Required action — Among the lines below, the one containing "color:#20c15e; font-size:11px; font-weight:bold;" opens the range and the one containing "border-right:8px solid transparent;" closes it. Print that range exactly, without the pictures.

┄┄┄┄┄┄┄┄┄┄

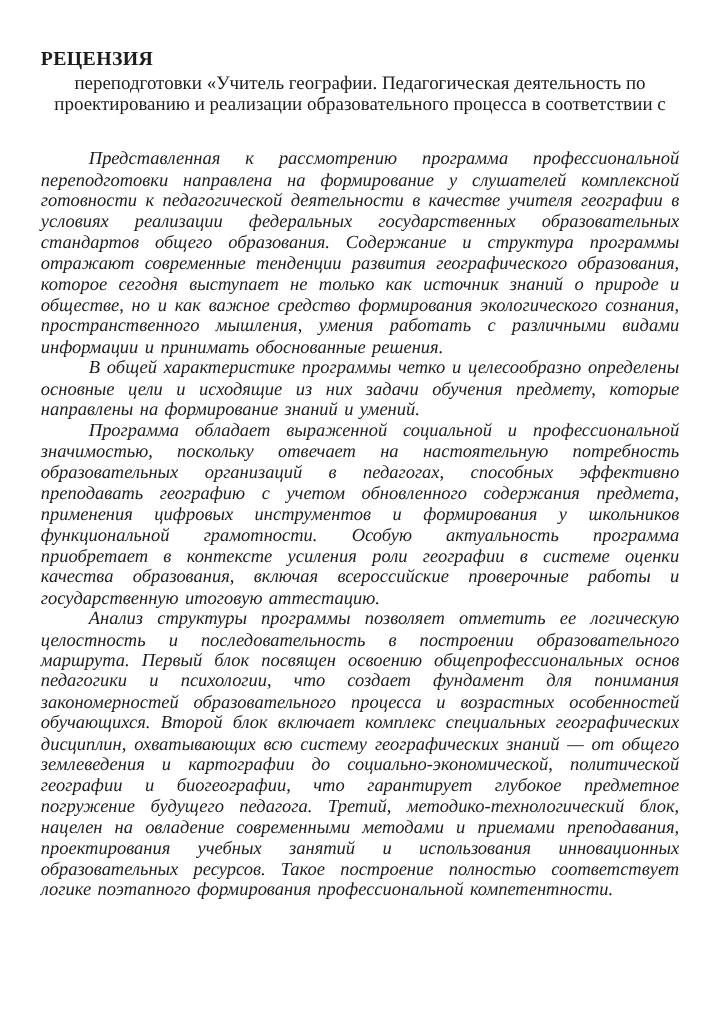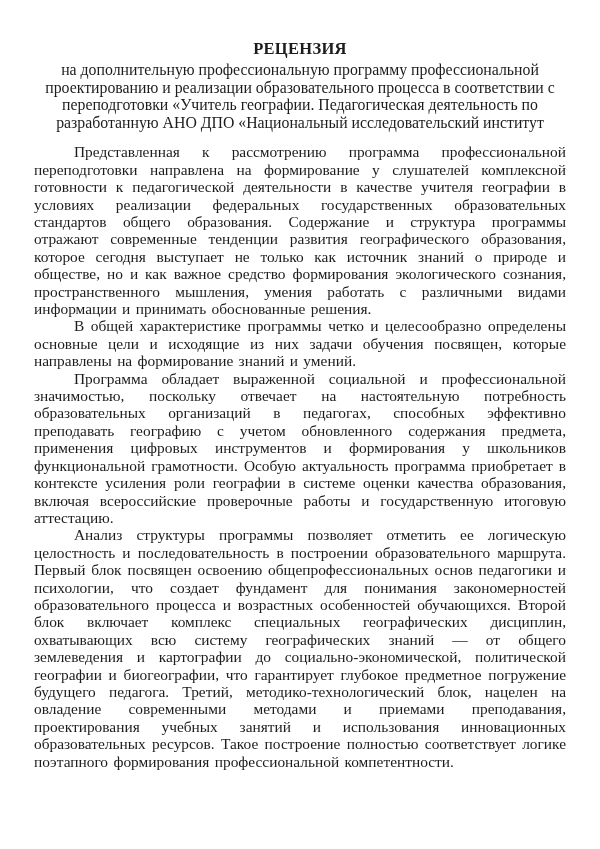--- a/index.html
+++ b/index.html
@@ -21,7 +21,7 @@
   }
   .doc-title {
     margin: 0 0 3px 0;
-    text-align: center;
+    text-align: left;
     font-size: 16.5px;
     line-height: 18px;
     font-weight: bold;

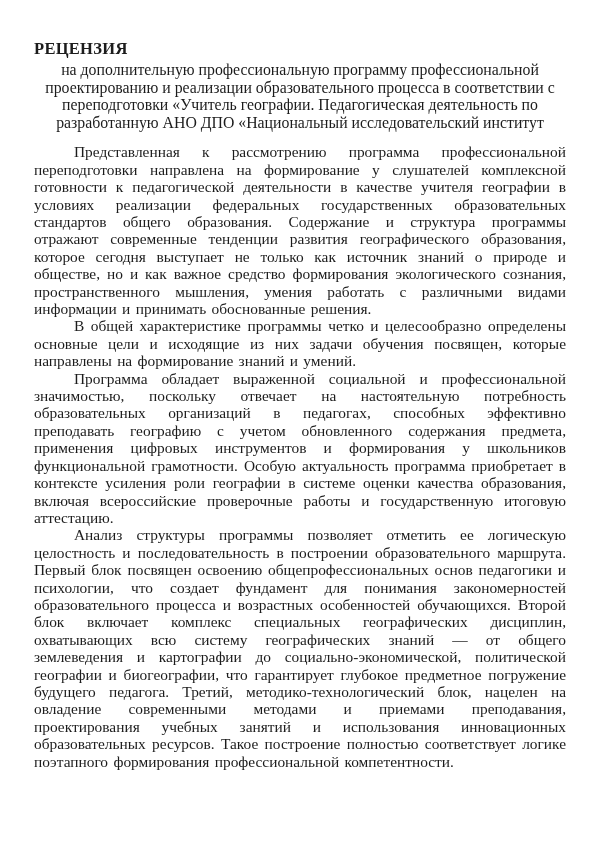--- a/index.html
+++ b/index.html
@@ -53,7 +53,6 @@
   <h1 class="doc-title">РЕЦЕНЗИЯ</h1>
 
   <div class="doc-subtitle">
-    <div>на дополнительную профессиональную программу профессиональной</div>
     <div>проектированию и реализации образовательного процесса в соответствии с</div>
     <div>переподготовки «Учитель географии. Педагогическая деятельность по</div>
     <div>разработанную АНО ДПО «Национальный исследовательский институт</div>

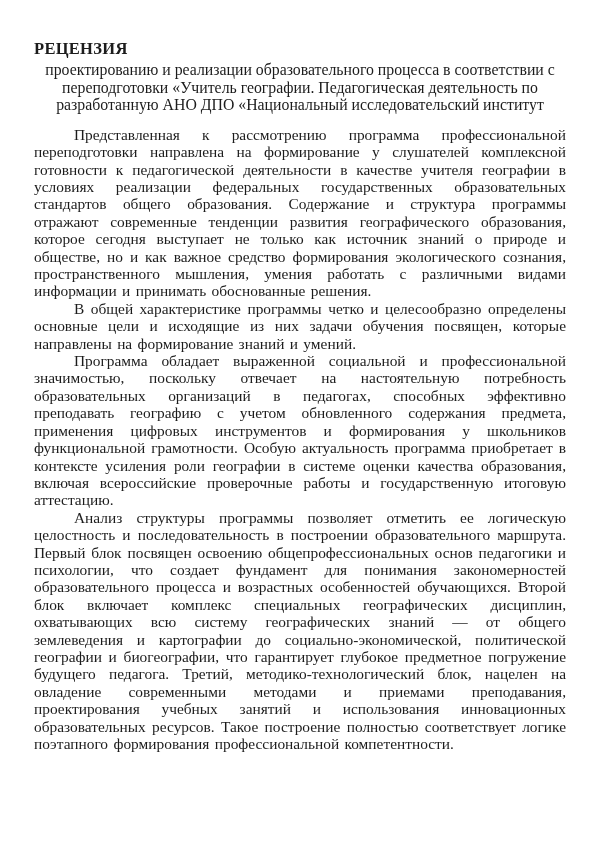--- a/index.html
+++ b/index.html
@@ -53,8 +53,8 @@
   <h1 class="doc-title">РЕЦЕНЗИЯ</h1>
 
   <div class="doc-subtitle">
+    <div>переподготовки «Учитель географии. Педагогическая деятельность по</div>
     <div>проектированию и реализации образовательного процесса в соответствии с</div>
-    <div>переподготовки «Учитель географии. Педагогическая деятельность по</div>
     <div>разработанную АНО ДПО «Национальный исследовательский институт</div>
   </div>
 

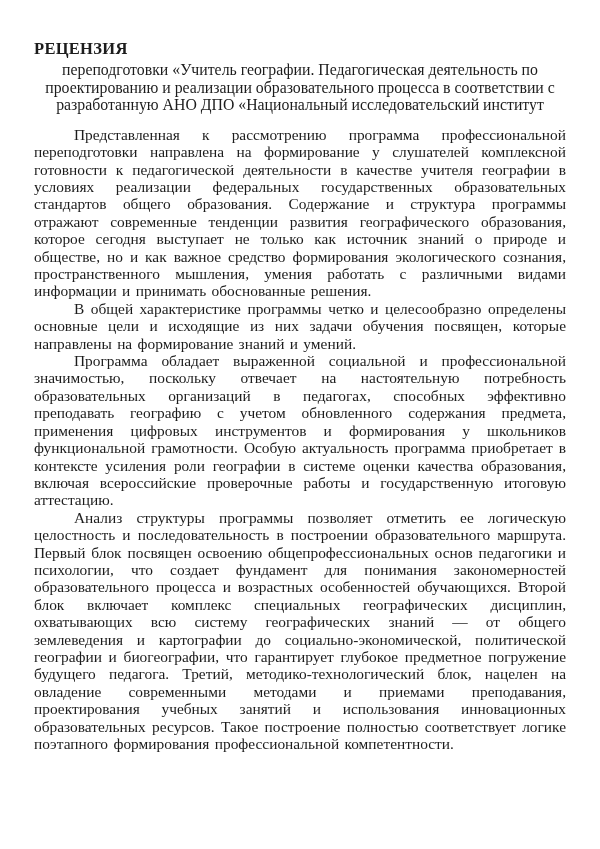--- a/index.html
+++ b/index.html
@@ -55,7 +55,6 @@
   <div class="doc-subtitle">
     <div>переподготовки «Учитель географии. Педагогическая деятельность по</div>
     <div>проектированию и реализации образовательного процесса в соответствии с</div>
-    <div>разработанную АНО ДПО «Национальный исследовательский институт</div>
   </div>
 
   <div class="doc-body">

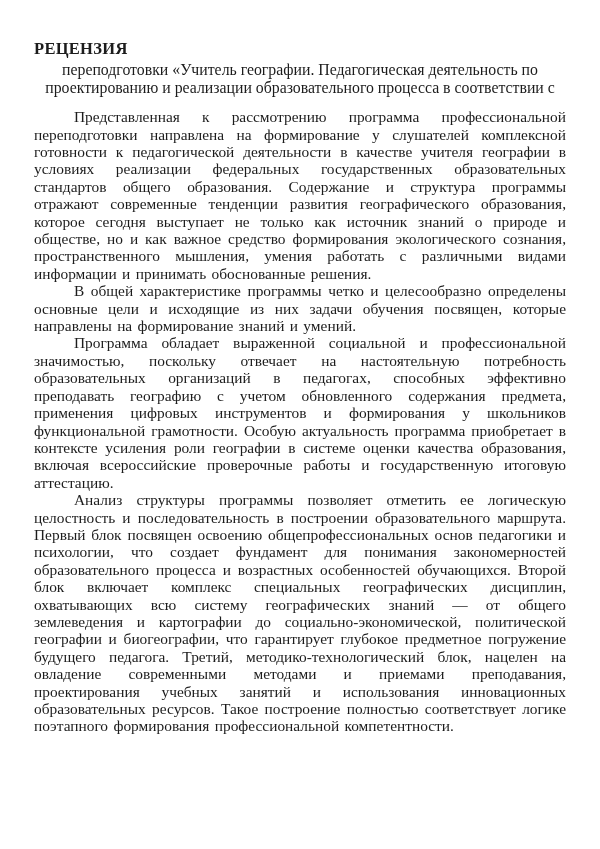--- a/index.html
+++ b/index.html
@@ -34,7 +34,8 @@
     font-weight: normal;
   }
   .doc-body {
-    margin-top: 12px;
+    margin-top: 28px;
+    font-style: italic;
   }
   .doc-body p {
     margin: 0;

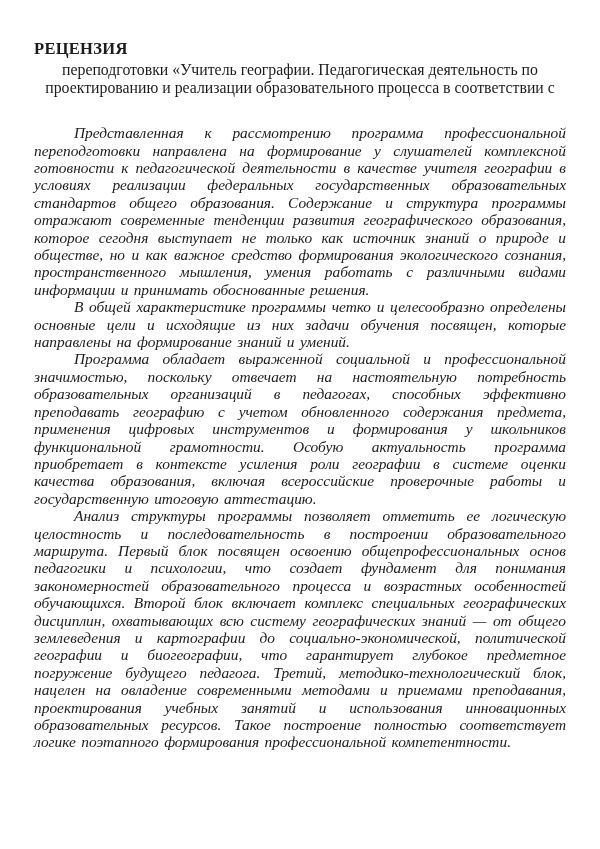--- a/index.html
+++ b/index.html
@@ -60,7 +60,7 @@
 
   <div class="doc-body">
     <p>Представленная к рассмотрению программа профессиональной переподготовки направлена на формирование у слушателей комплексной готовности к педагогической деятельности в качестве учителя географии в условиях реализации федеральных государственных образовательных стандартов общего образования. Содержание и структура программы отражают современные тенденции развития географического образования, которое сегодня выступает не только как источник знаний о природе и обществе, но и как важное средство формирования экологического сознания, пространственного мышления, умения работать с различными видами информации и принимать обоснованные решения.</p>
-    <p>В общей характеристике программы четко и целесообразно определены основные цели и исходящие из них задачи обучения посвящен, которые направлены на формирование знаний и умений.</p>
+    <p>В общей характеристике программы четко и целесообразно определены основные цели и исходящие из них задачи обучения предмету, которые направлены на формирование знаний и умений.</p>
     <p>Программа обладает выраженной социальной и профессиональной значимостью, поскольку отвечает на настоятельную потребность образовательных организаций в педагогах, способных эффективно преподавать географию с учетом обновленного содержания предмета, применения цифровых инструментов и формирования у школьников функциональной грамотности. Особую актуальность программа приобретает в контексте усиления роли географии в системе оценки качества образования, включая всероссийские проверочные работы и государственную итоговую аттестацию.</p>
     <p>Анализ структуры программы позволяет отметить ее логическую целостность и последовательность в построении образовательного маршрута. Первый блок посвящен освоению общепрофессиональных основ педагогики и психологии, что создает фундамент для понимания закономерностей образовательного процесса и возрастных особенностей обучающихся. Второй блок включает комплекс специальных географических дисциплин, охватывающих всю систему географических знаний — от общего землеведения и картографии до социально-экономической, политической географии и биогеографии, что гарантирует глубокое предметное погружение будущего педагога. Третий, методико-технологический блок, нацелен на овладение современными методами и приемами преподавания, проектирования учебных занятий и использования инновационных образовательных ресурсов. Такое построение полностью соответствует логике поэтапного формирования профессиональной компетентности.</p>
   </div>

┄┄┄┄┄┄┄┄┄┄

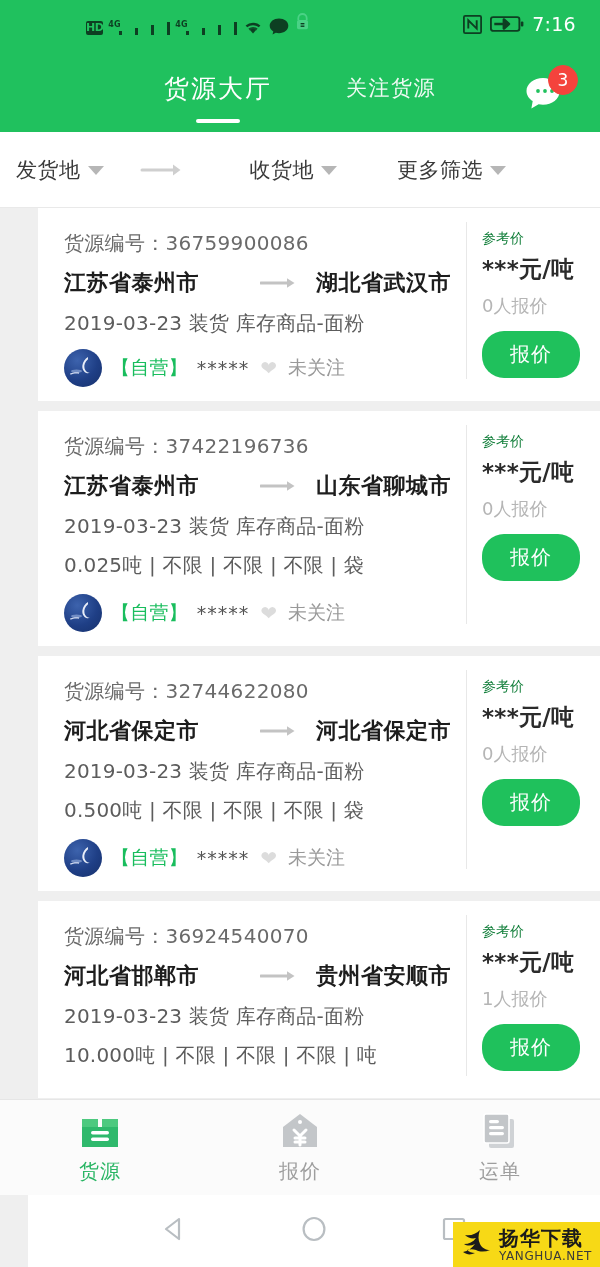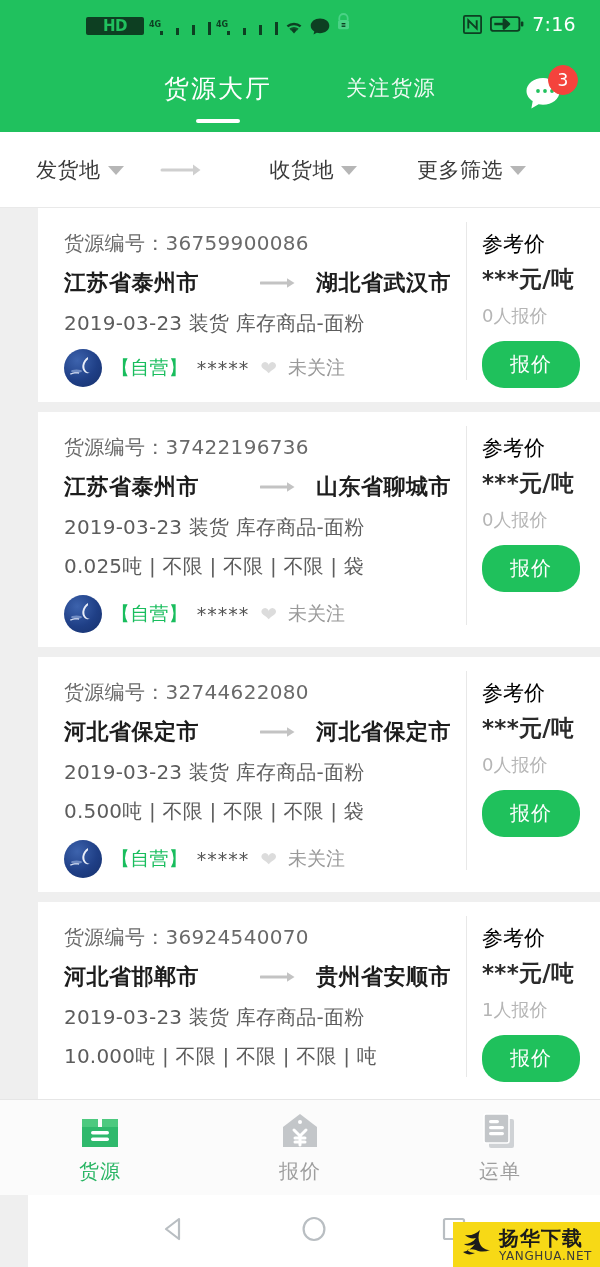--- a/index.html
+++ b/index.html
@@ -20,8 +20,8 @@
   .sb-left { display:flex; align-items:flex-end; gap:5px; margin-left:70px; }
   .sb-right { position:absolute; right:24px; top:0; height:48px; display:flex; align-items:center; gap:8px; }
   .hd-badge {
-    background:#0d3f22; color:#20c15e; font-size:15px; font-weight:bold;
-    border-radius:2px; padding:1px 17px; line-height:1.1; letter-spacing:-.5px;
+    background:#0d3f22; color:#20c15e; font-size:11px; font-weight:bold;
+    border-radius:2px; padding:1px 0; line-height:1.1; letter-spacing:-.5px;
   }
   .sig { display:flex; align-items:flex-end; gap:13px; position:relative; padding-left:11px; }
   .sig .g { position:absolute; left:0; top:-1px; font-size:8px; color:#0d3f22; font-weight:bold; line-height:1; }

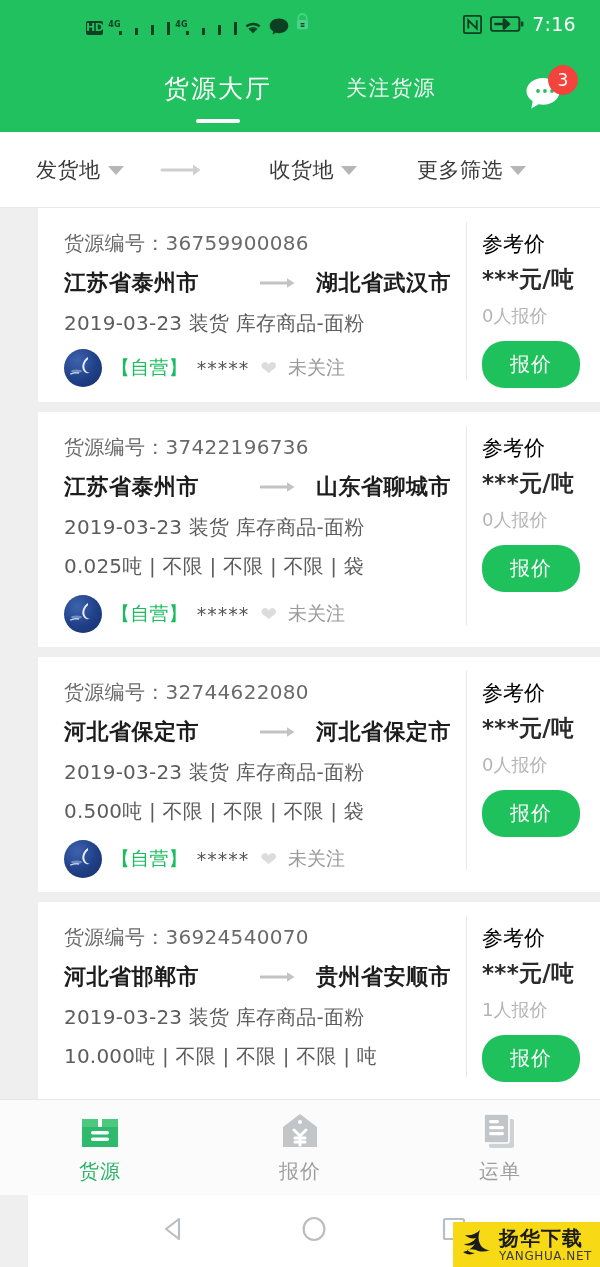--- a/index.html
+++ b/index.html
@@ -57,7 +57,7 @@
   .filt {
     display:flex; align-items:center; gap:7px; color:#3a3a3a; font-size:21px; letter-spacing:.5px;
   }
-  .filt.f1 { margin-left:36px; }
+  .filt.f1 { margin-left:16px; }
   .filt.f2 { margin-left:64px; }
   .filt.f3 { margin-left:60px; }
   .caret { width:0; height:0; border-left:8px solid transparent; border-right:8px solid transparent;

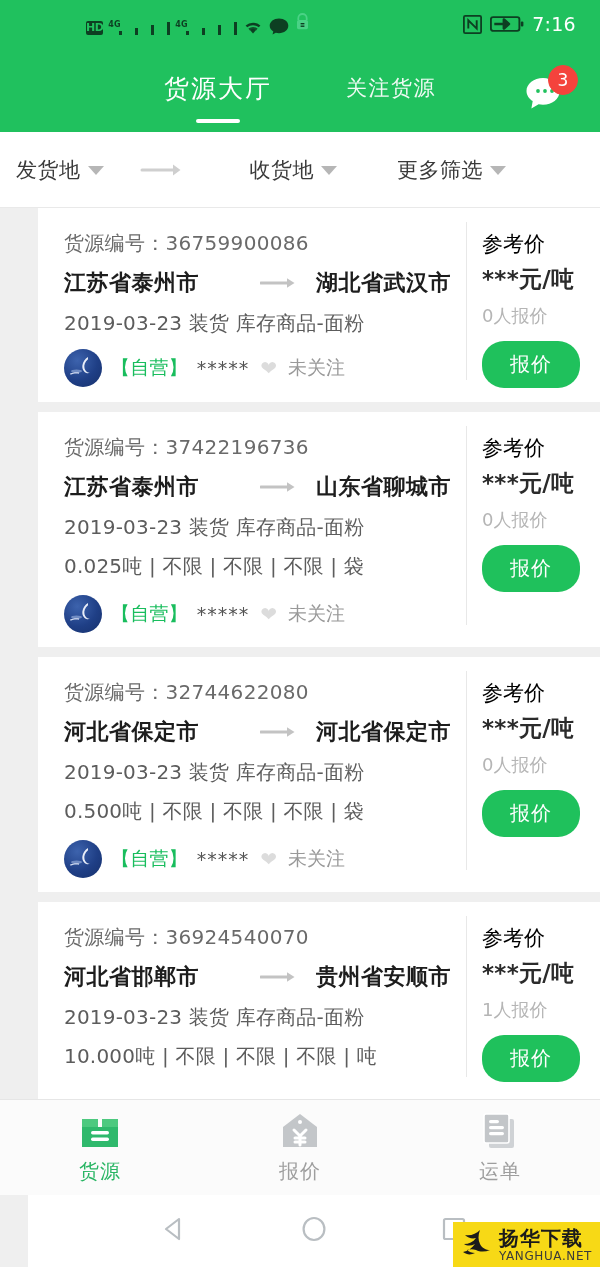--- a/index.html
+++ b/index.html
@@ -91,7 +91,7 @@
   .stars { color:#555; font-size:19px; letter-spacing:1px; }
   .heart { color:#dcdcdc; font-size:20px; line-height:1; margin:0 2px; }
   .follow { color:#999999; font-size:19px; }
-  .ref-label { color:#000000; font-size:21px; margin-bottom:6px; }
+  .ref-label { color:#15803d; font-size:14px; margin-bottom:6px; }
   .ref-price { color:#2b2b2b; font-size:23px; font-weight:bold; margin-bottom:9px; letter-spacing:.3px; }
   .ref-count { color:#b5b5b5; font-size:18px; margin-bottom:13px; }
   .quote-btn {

┄┄┄┄┄┄┄┄┄┄

Task result —
+    background:#0d3f22; color:#20c15e; font-size:11px; font-weight:bold;
+    border-radius:2px; padding:1px 0; line-height:1.1; letter-spacing:-.5px;
   }
   .sig { display:flex; align-items:flex-end; gap:13px; position:relative; padding-left:11px; }
   .sig .g { position:absolute; left:0; top:-1px; font-size:8px; color:#0d3f22; font-weight:bold; line-height:1; }

--- a/index.html
+++ b/index.html
@@ -57,7 +57,7 @@
   .filt {
     display:flex; align-items:center; gap:7px; color:#3a3a3a; font-size:21px; letter-spacing:.5px;
   }
-  .filt.f1 { margin-left:36px; }
+  .filt.f1 { margin-left:16px; }
   .filt.f2 { margin-left:64px; }
   .filt.f3 { margin-left:60px; }
   .caret { width:0; height:0; border-left:8px solid transparent; border-right:8px solid transparent;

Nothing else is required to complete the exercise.